*Saved data entries:*

_ _ _ _ _ _ _

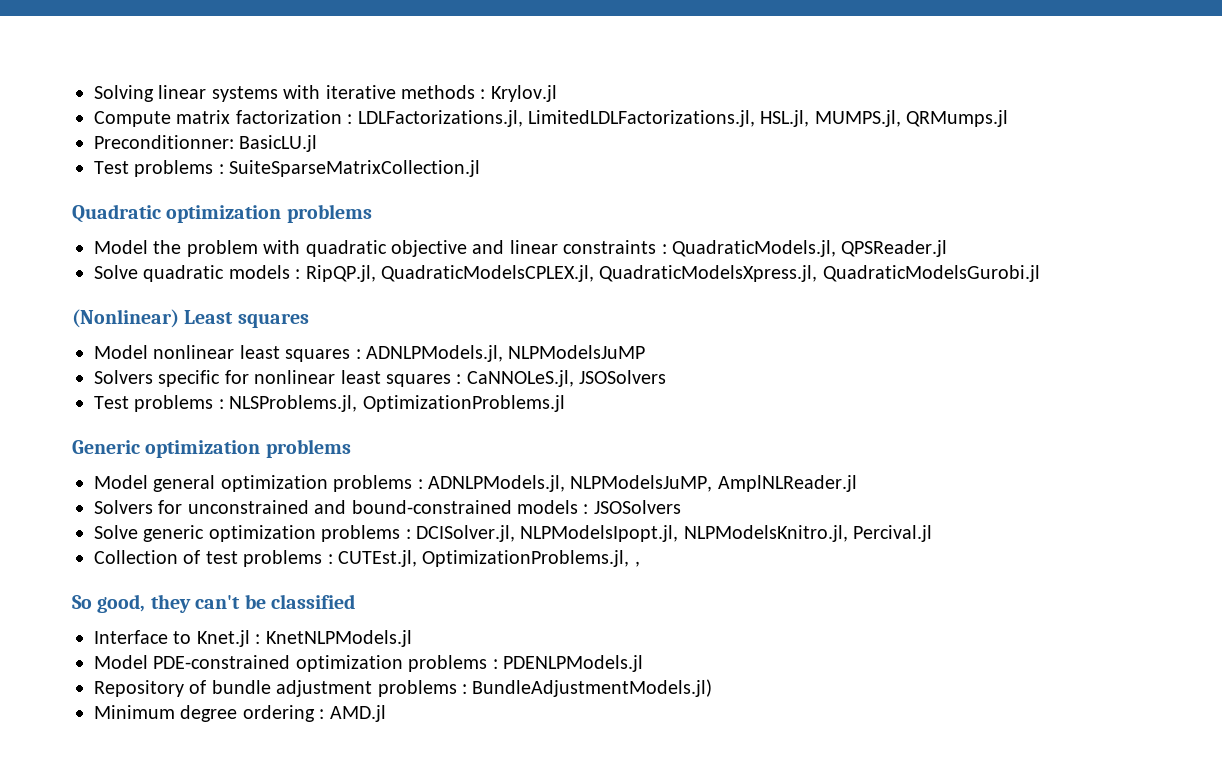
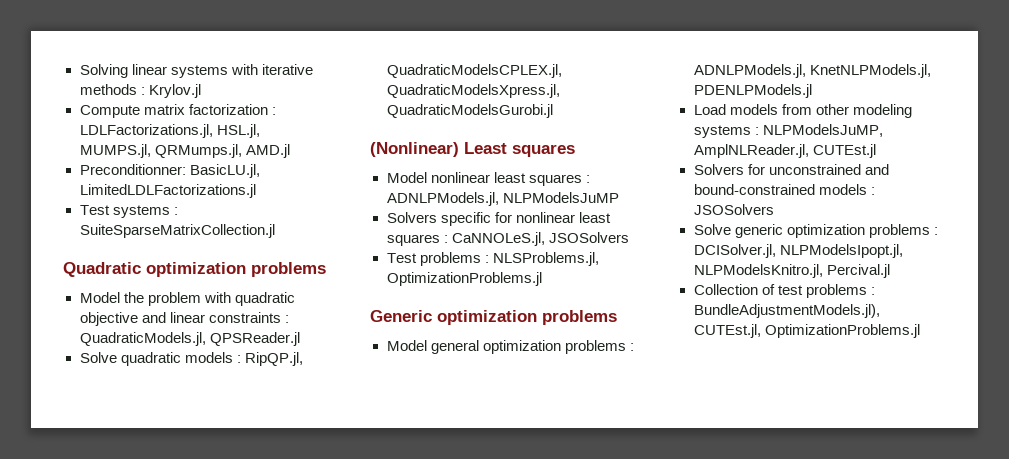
- Compute matrix factorization : LDLFactorizations.jl, LimitedLDLFactorizations.jl, HSL.jl, MUMPS.jl, QRMumps.jl
+ Compute matrix factorization : LDLFactorizations.jl, HSL.jl, MUMPS.jl, QRMumps.jl, AMD.jl
- Preconditionner: BasicLU.jl
- Test problems : SuiteSparseMatrixCollection.jl
+ Preconditionner: BasicLU.jl, LimitedLDLFactorizations.jl
+ Test systems : SuiteSparseMatrixCollection.jl
- Model general optimization problems : ADNLPModels.jl, NLPModelsJuMP, AmplNLReader.jl
+ Model general optimization problems : ADNLPModels.jl, KnetNLPModels.jl, PDENLPModels.jl
+ Load models from other modeling systems : NLPModelsJuMP, AmplNLReader.jl, CUTEst.jl
- Collection of test problems : CUTEst.jl, OptimizationProblems.jl, ,
- So good, they can't be classified
- Interface to Knet.jl : KnetNLPModels.jl
- Model PDE-constrained optimization problems : PDENLPModels.jl
- Repository of bundle adjustment problems : BundleAdjustmentModels.jl)
- Minimum degree ordering : AMD.jl
+ Collection of test problems : BundleAdjustmentModels.jl), CUTEst.jl, OptimizationProblems.jl

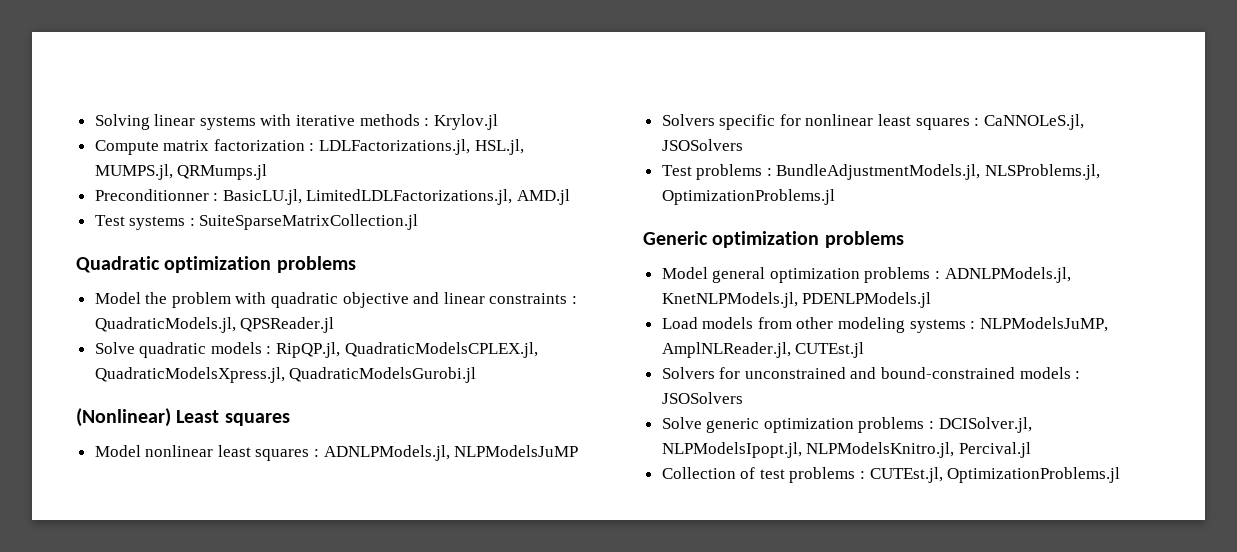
- Compute matrix factorization : LDLFactorizations.jl, HSL.jl, MUMPS.jl, QRMumps.jl, AMD.jl
- Preconditionner: BasicLU.jl, LimitedLDLFactorizations.jl
+ Compute matrix factorization : LDLFactorizations.jl, HSL.jl, MUMPS.jl, QRMumps.jl
+ Preconditionner : BasicLU.jl, LimitedLDLFactorizations.jl, AMD.jl
- Test problems : NLSProblems.jl, OptimizationProblems.jl
+ Test problems : BundleAdjustmentModels.jl, NLSProblems.jl, OptimizationProblems.jl
- Collection of test problems : BundleAdjustmentModels.jl), CUTEst.jl, OptimizationProblems.jl
+ Collection of test problems : CUTEst.jl, OptimizationProblems.jl

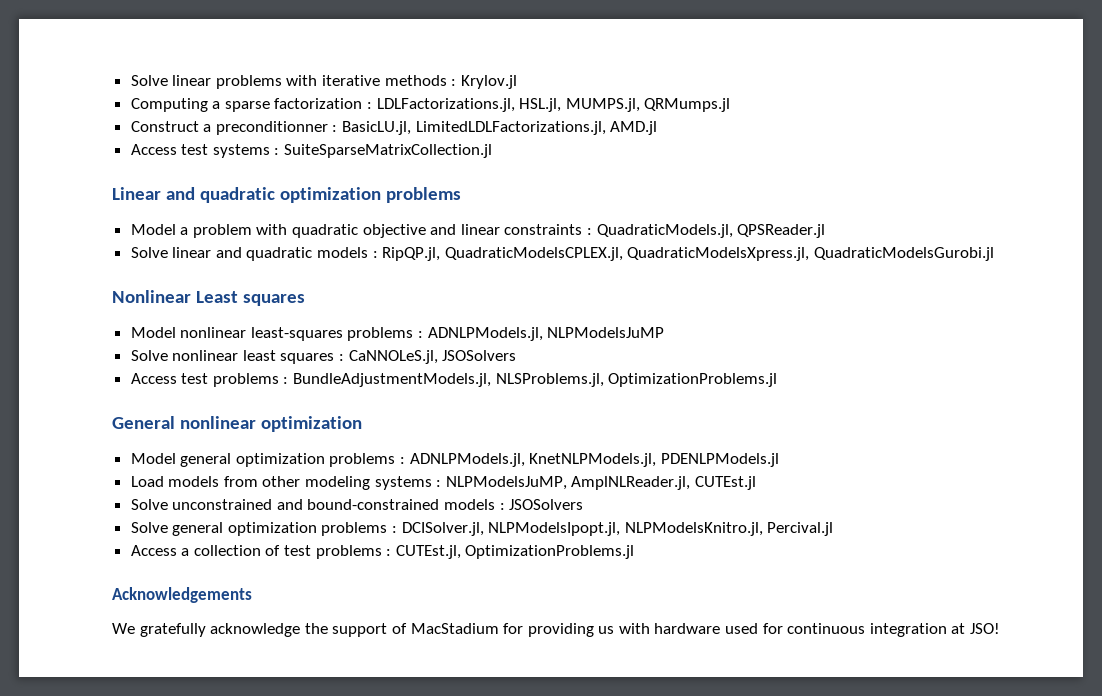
- Solving linear systems with iterative methods : Krylov.jl
+ Solve linear problems with iterative methods : Krylov.jl
- Compute matrix factorization : LDLFactorizations.jl, HSL.jl, MUMPS.jl, QRMumps.jl
+ Computing a sparse factorization : LDLFactorizations.jl, HSL.jl, MUMPS.jl, QRMumps.jl
- Preconditionner : BasicLU.jl, LimitedLDLFactorizations.jl, AMD.jl
+ Construct a preconditionner : BasicLU.jl, LimitedLDLFactorizations.jl, AMD.jl
- Test systems : SuiteSparseMatrixCollection.jl
+ Access test systems : SuiteSparseMatrixCollection.jl
- Quadratic optimization problems
- Model the problem with quadratic objective and linear constraints : QuadraticModels.jl, QPSReader.jl
+ Linear and quadratic optimization problems
+ Model a problem with quadratic objective and linear constraints : QuadraticModels.jl, QPSReader.jl
- Solve quadratic models : RipQP.jl, QuadraticModelsCPLEX.jl, QuadraticModelsXpress.jl, QuadraticModelsGurobi.jl
+ Solve linear and quadratic models : RipQP.jl, QuadraticModelsCPLEX.jl, QuadraticModelsXpress.jl, QuadraticModelsGurobi.jl
- (Nonlinear) Least squares
+ Nonlinear Least squares
- Model nonlinear least squares : ADNLPModels.jl, NLPModelsJuMP
+ Model nonlinear least-squares problems : ADNLPModels.jl, NLPModelsJuMP
- Solvers specific for nonlinear least squares : CaNNOLeS.jl, JSOSolvers
+ Solve nonlinear least squares : CaNNOLeS.jl, JSOSolvers
- Test problems : BundleAdjustmentModels.jl, NLSProblems.jl, OptimizationProblems.jl
+ Access test problems : BundleAdjustmentModels.jl, NLSProblems.jl, OptimizationProblems.jl
- Generic optimization problems
+ General nonlinear optimization
- Solvers for unconstrained and bound-constrained models : JSOSolvers
+ Solve unconstrained and bound-constrained models : JSOSolvers
- Solve generic optimization problems : DCISolver.jl, NLPModelsIpopt.jl, NLPModelsKnitro.jl, Percival.jl
+ Solve general optimization problems : DCISolver.jl, NLPModelsIpopt.jl, NLPModelsKnitro.jl, Percival.jl
- Collection of test problems : CUTEst.jl, OptimizationProblems.jl
+ Access a collection of test problems : CUTEst.jl, OptimizationProblems.jl
+ Acknowledgements
+ We gratefully acknowledge the support of MacStadium for providing us with hardware used for continuous integration at JSO!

_ _ _ _ _ _ _

*TASK REQUIREMENTS:* Look through the entries above, find each line containing "QuadraticModelsGurobi", and copy it.

*WRITTEN REPLY:*
- Solve quadratic models : RipQP.jl, QuadraticModelsCPLEX.jl, QuadraticModelsXpress.jl, QuadraticModelsGurobi.jl
+ Solve linear and quadratic models : RipQP.jl, QuadraticModelsCPLEX.jl, QuadraticModelsXpress.jl, QuadraticModelsGurobi.jl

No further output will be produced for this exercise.